By midday Tuesday, shares were down 11 percent, but Barnes & Noble says the company is still going strong. Even though physical book sales are continuing to decline, the quality of customer service when purchasing a Nook and the addition of educational books and games are helping Barnes & Noble remain confident. Barnes & Noble is also hoping that the closing of a couple hundred Borders stores will boost revenues again. Finally, based on Borders announcement last week, Barnes & Noble said that it will not be issuing any more sales or earning guidance for the remainder of the 2011 fiscal year. 




When buying books, I always go to Barnes & Noble; I have never been to Borders.

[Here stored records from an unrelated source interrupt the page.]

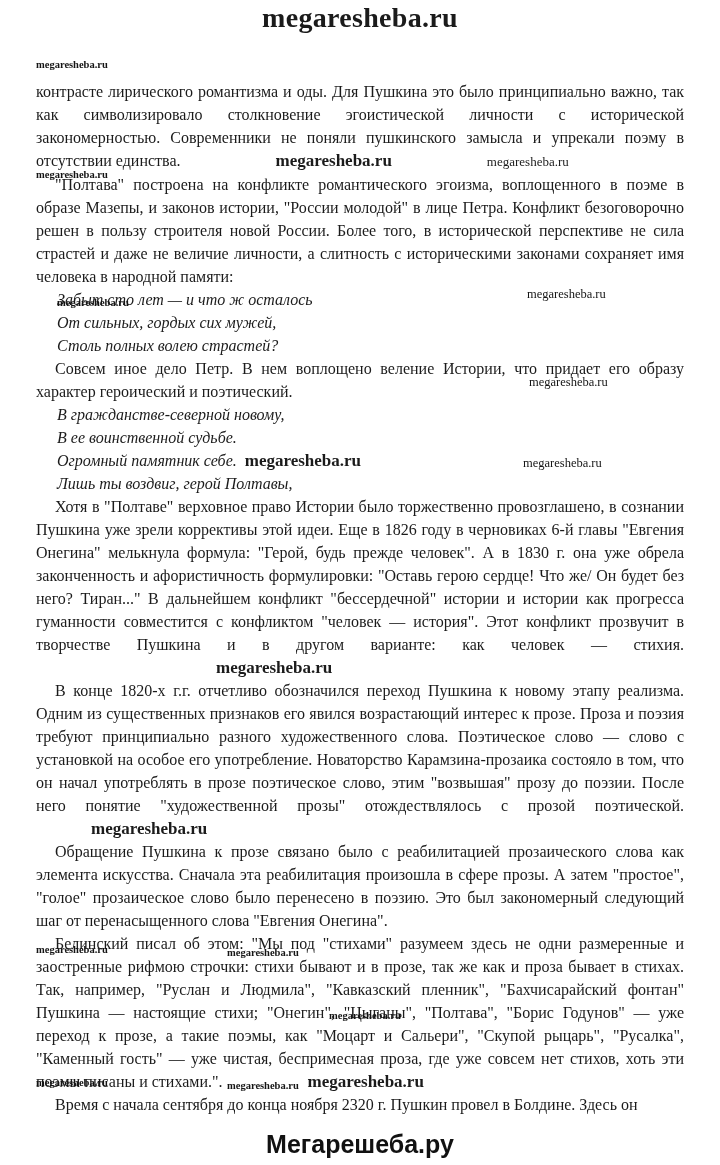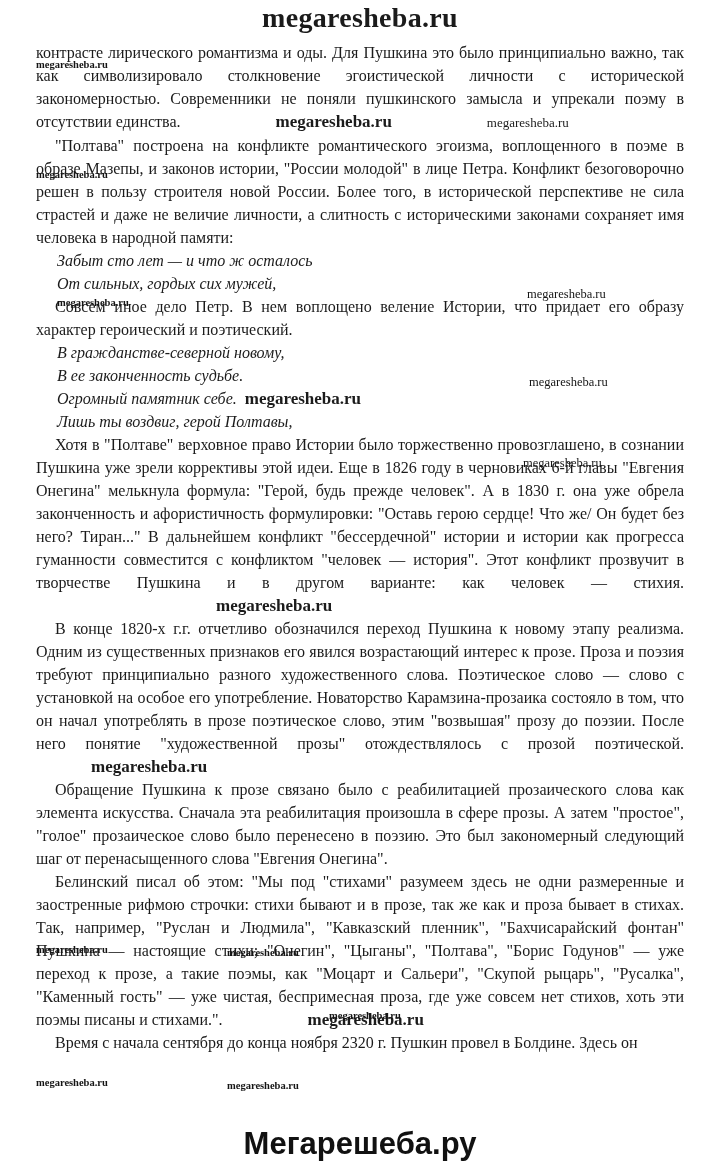--- a/index.html
+++ b/index.html
@@ -21,21 +21,21 @@
     padding-top:1px;
     letter-spacing:0.3px;
   }
   .content {
     padding:6px 36px 0 36px;
     font-size:16px;
     line-height:23px;
     text-align:justify;
   }
   .para { text-indent:19px; }
-  .para.first { text-indent:0; }
+  .para.first { text-indent:0;margin-top:39px; }
   .verse {
     font-style:italic;
     padding-left:21px;
     text-align:left;
   }
   .verse-line { line-height:23px; }
   .wm-inline {
     font-style:normal;
     white-space:nowrap;
     display:inline-block;
@@ -54,21 +54,21 @@
     color:#141414;
   }
   .wm-abs.sm { font-size:10.5px; font-weight:700; }
   .wm-abs.md { font-size:12.5px; font-weight:400; }
   .page-footer {
     position:absolute;
     left:0; right:0; bottom:6px;
     text-align:center;
     font-family:"Liberation Sans","DejaVu Sans",sans-serif;
     font-weight:700;
-    font-size:31px;
+    font-size:25px;
     line-height:30px;
     color:#111;
   }
 </style>
 </head>
 <body>
 
 <div class="page">
 
   <header class="page-header">
@@ -77,27 +77,28 @@
 
   <main class="content">
 
     <p class="para first"><span>контрасте лирического романтизма и оды. Для Пушкина это было принципиально важно, так как символизировало столкновение эгоистической личности с исторической закономерностью. Современники не поняли пушкинского замысла и упрекали поэму в отсутствии единства.</span><span class="wm-inline bold g95">megaresheba.ru</span><span class="wm-inline plain g95">megaresheba.ru</span></p>
 
     <p class="para"><span>"Полтава" построена на конфликте романтического эгоизма, воплощенного в поэме в образе Мазепы, и законов истории, "России молодой" в лице Петра. Конфликт безоговорочно решен в пользу строителя новой России. Более того, в исторической перспективе не сила страстей и даже не величие личности, а слитность с историческими законами сохраняет имя человека в народной памяти:</span></p>
 
     <div class="verse">
       <div class="verse-line"><span>Забыт сто лет — и что ж осталось</span></div>
       <div class="verse-line"><span>От сильных, гордых сих мужей,</span></div>
+      <div class="verse-line"><span>Столь полных волею страстей?</span></div>
     </div>
 
     <p class="para"><span>Совсем иное дело Петр. В нем воплощено веление Истории, что придает его образу характер героический и поэтический.</span></p>
 
     <div class="verse">
       <div class="verse-line"><span>В гражданстве-северной новому,</span></div>
-      <div class="verse-line"><span>В ее законченность судьбе.</span></div>
+      <div class="verse-line"><span>В ее воинственной судьбе.</span></div>
       <div class="verse-line"><span>Огромный памятник себе.</span><span class="wm-inline bold g8">megaresheba.ru</span></div>
       <div class="verse-line"><span>Лишь ты воздвиг, герой Полтавы,</span></div>
     </div>
 
     <p class="para"><span>Хотя в "Полтаве" верховное право Истории было торжественно провозглашено, в сознании Пушкина уже зрели коррективы этой идеи. Еще в 1826 году в черновиках 6-й главы "Евгения Онегина" мелькнула формула: "Герой, будь прежде человек". А в 1830 г. она уже обрела законченность и афористичность формулировки: "Оставь герою сердце! Что же/ Он будет без него? Тиран..." В дальнейшем конфликт "бессердечной" истории и истории как прогресса гуманности совместится с конфликтом "человек — история". Этот конфликт прозвучит в творчестве Пушкина и в другом варианте: как человек — стихия.</span><span class="wm-inline bold g180">megaresheba.ru</span></p>
 
     <p class="para"><span>В конце 1820-х г.г. отчетливо обозначился переход Пушкина к новому этапу реализма. Одним из существенных признаков его явился возрастающий интерес к прозе. Проза и поэзия требуют принципиально разного художественного слова. Поэтическое слово — слово с установкой на особое его употребление. Новаторство Карамзина-прозаика состояло в том, что он начал употреблять в прозе поэтическое слово, этим "возвышая" прозу до поэзии. После него понятие "художественной прозы" отождествлялось с прозой поэтической.</span><span class="wm-inline bold g55">megaresheba.ru</span></p>
 
     <p class="para"><span>Обращение Пушкина к прозе связано было с реабилитацией прозаического слова как элемента искусства. Сначала эта реабилитация произошла в сфере прозы. А затем "простое", "голое" прозаическое слово было перенесено в поэзию. Это был закономерный следующий шаг от перенасыщенного слова "Евгения Онегина".</span></p>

I have no personal knowledge of Borders' quality of service; but nonetheless, I hate to hear more evidence of the decline of physical books. Now, I love technology, but there is something about turning a real page of a book that brings satisfaction. In regards to the recent news, I think Barnes & Noble is doing a fine job of staying proactive during this digitalization boom. The store is still staying true to the physical book, yet it still recognizes the need to reinvent and redesign during this time of uncertainty within the journalistic world. Will physical books be gone forever? This is the million dollar question. The Nook has been a great life booster for Barnes & Noble during this time. It will be the comforting employees, who explain how a Nook works, that keep customers in the store. 

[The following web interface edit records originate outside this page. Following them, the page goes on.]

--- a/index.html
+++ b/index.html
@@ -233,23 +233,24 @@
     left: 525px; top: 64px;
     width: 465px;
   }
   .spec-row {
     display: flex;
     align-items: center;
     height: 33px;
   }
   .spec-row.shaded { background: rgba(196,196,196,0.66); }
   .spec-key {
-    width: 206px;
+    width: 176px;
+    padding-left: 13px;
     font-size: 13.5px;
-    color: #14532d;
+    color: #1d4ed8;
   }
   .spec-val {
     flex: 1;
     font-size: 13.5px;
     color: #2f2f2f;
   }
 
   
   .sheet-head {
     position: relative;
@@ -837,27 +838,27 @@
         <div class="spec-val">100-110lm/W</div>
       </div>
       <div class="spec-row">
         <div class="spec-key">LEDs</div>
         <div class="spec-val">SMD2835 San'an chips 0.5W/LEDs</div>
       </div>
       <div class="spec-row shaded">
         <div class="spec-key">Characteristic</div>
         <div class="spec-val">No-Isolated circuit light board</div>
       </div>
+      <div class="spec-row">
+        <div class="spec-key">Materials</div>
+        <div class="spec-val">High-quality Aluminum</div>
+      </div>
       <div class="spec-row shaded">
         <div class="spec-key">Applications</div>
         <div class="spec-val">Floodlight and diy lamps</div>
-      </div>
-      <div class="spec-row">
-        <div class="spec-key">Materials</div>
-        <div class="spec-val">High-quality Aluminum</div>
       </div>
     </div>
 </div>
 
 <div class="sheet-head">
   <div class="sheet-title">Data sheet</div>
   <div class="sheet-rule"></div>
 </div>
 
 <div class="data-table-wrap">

This article is written very thoroughly. The author explains the situation at hand and elaborates on key pieces of information such as the numbers of Barnes & Noble and the digitalization boom. At times, I think terms like Chapter 11 should be further explained, but then I remember that this is The Wall Street Journal. Most business minded people, who already know this term, are going to be the bulk of the readers. Also, there could be a bit more definition or clarity when talking about the numbers; but in the end, I am glad this story is being covered in The Wall Street Journal. The business and the journalism worlds have collided, not just to discuss the life expectancy of a bookstore but also to discuss the life expectancy of the physical book and the digital world. 

1 comment:

  1. I'm with you on the physical books. The stores' big worry -- what will the physical store be for if everyone goes digital? But will everyone really want to do that?